• Required action: Find the line containing "wind_speed_gust, 2021-09-26 00:00: none" in the listing below; reproduce it and every line after, exactly. Skip pictures.
---*---
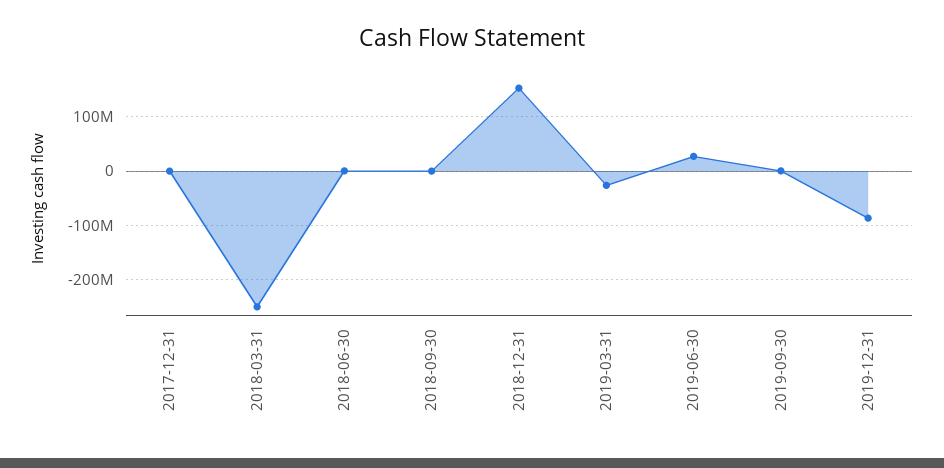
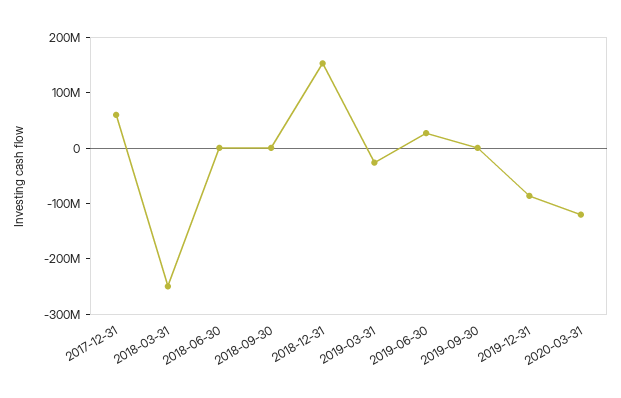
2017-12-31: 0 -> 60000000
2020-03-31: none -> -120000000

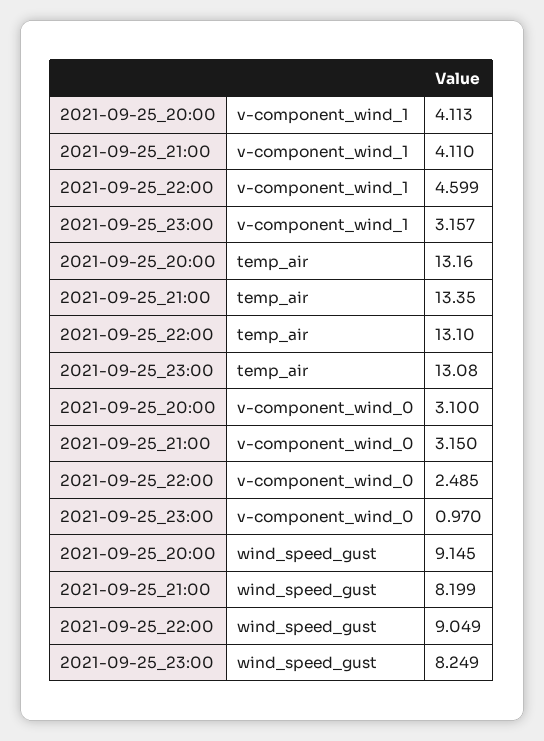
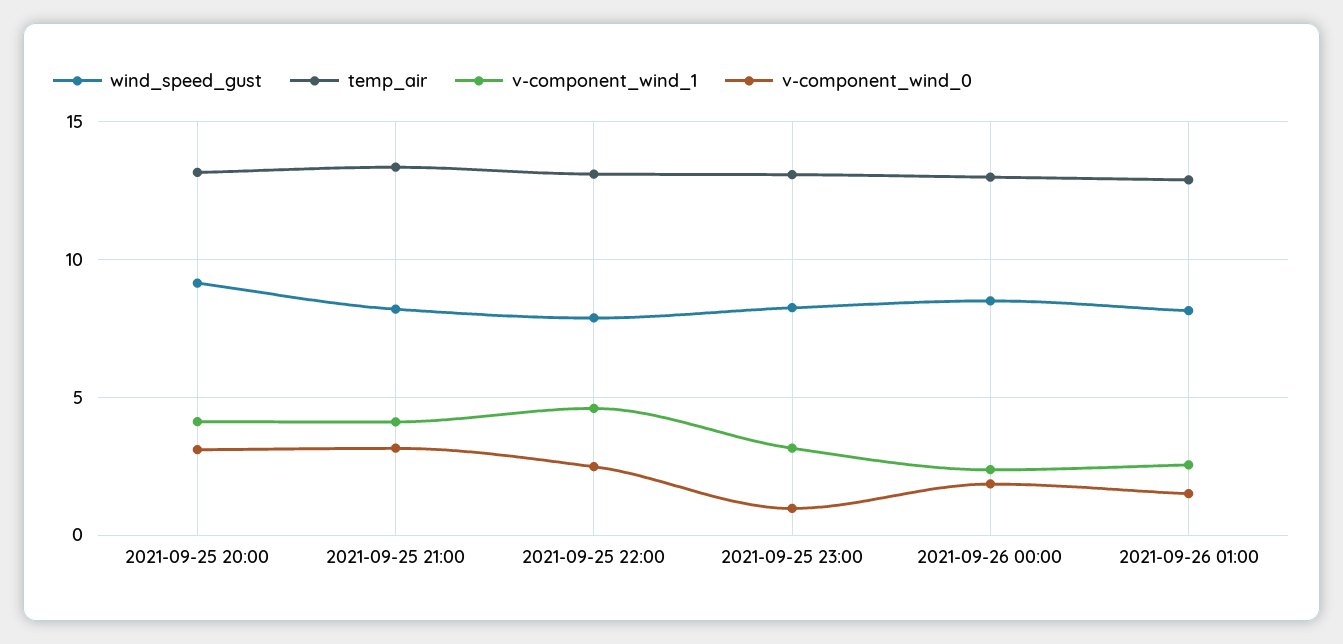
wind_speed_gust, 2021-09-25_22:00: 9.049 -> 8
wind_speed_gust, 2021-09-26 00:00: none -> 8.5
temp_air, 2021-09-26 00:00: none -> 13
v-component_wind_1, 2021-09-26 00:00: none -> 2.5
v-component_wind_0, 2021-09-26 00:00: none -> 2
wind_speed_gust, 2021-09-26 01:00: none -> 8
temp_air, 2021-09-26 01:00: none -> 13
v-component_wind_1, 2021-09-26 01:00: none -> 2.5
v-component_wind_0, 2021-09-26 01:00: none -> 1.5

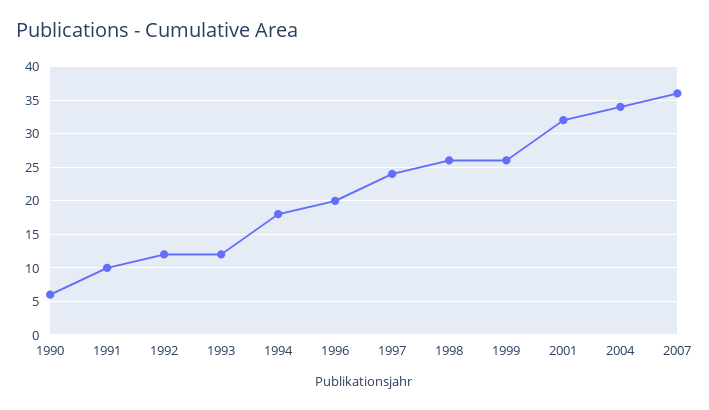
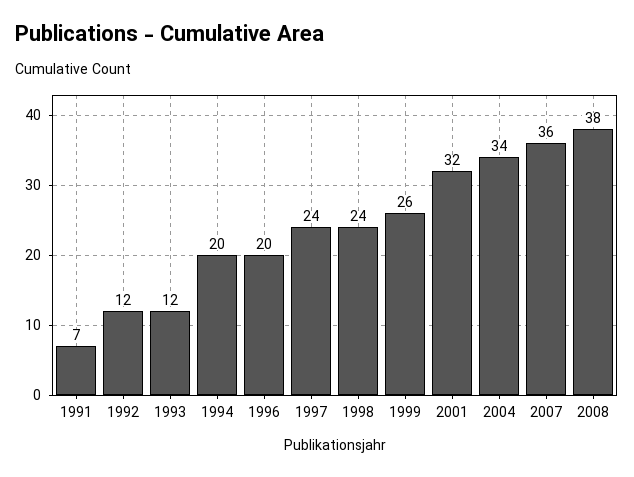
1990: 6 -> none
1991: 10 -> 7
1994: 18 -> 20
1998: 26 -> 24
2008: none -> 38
---*---
• Written solution:
wind_speed_gust, 2021-09-26 00:00: none -> 8.5
temp_air, 2021-09-26 00:00: none -> 13
v-component_wind_1, 2021-09-26 00:00: none -> 2.5
v-component_wind_0, 2021-09-26 00:00: none -> 2
wind_speed_gust, 2021-09-26 01:00: none -> 8
temp_air, 2021-09-26 01:00: none -> 13
v-component_wind_1, 2021-09-26 01:00: none -> 2.5
v-component_wind_0, 2021-09-26 01:00: none -> 1.5

1990: 6 -> none
1991: 10 -> 7
1994: 18 -> 20
1998: 26 -> 24
2008: none -> 38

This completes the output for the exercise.